In general, the scant research which focused on the observer (potential customer) has found that a service failure which happened to another customer does have an impact on the observer’s evaluation of, and by extension, intention to engage with the service provider (Chan et al. 2018; Wan, et al. 2011; Wan and Wyer, forthcoming). More interestingly, the contagion impact of a service failure to the observing (potential) customers has been shown to have psychological rather than rational underpinnings. One study showed that the extent to which an observing customer assigns blame to the service provider reflects a defensive mechanism. In particular, when the observing customer witnesses a negative event (i.e., saw or read about a negative service experience), feeling of threat would arise. This feeling would trigger a self-protective motive manifested as the observing customer’s heightened motivation to avoid possible future harm by assigning more blame to the perpetuator of the negative event (i.e., the service provider; Wan, Chan, and Su 2011).

The robustness of the defensive mechanism in the role of an observing customer in service failure is further supported by the finding that an observing customer’s perceived personal similarity with the customer involved accentuates the blame assignment for the service provider. Past research reported that when the observing customer perceived more personal similarity with the focal customer of the service failure, more blame was assigned to the service provider (Chan et al. 2018; Wan, et al. 2011).

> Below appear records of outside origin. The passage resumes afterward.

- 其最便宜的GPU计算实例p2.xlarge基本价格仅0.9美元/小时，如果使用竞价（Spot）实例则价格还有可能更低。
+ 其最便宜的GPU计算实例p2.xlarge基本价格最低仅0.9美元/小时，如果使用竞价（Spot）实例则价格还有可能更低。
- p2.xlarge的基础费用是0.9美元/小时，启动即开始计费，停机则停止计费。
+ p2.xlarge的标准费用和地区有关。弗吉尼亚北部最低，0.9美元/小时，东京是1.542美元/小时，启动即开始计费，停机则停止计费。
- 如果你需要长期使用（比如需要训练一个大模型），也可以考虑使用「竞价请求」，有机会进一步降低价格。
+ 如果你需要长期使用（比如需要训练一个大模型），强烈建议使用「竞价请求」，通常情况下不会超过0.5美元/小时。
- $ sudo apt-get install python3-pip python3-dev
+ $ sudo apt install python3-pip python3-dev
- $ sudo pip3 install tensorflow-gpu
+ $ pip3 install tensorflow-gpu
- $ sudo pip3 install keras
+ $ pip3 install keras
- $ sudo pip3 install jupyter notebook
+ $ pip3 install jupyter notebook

Moreover, the psychological state that drives this pattern of blame attribution is a sense of vulnerability felt towards the chance that the same failure would befall oneself, as opposed to negative emotions felt towards the negative experience associated with the observed service failure (Chan et al. 2018). In addition, this line of research suggests that personal similarity can be instigated by a variety of factors, such as the focal customer’s age (e.g., a younger person vs. an elderly) and ethnicity (e.g., Asian vs. Cassian), customer status (e.g., VIP status at the focal service company). More importantly, the increased blame assignment to the service provider in the aforementioned studies would further hinders key customer outcomes, such as perceived service quality, likelihood to use the service, and intention to choose the focal service provider, which could hurt the company’s bottom line.

Taken together, this body of research suggests that a company’s service recovery should not be limited to the customer involved in the failure, but extended to those who observed it. For example, service firms can consider offering a public apology or recovery on social media channels after service failures, it may help in alleviating the feeling of threats that the observing customer may experience. Moreover, after the service recovery had been performed to the customer involved, extra attention maybe devoted to other customers as well. If a food order has been placed incorrectly, for example, after apologizing to the patron involved, the server may ask those sitting nearby about their orders and food. This act of concern may soothe any uneasiness emerged out of witnessing someone else’s negative experience.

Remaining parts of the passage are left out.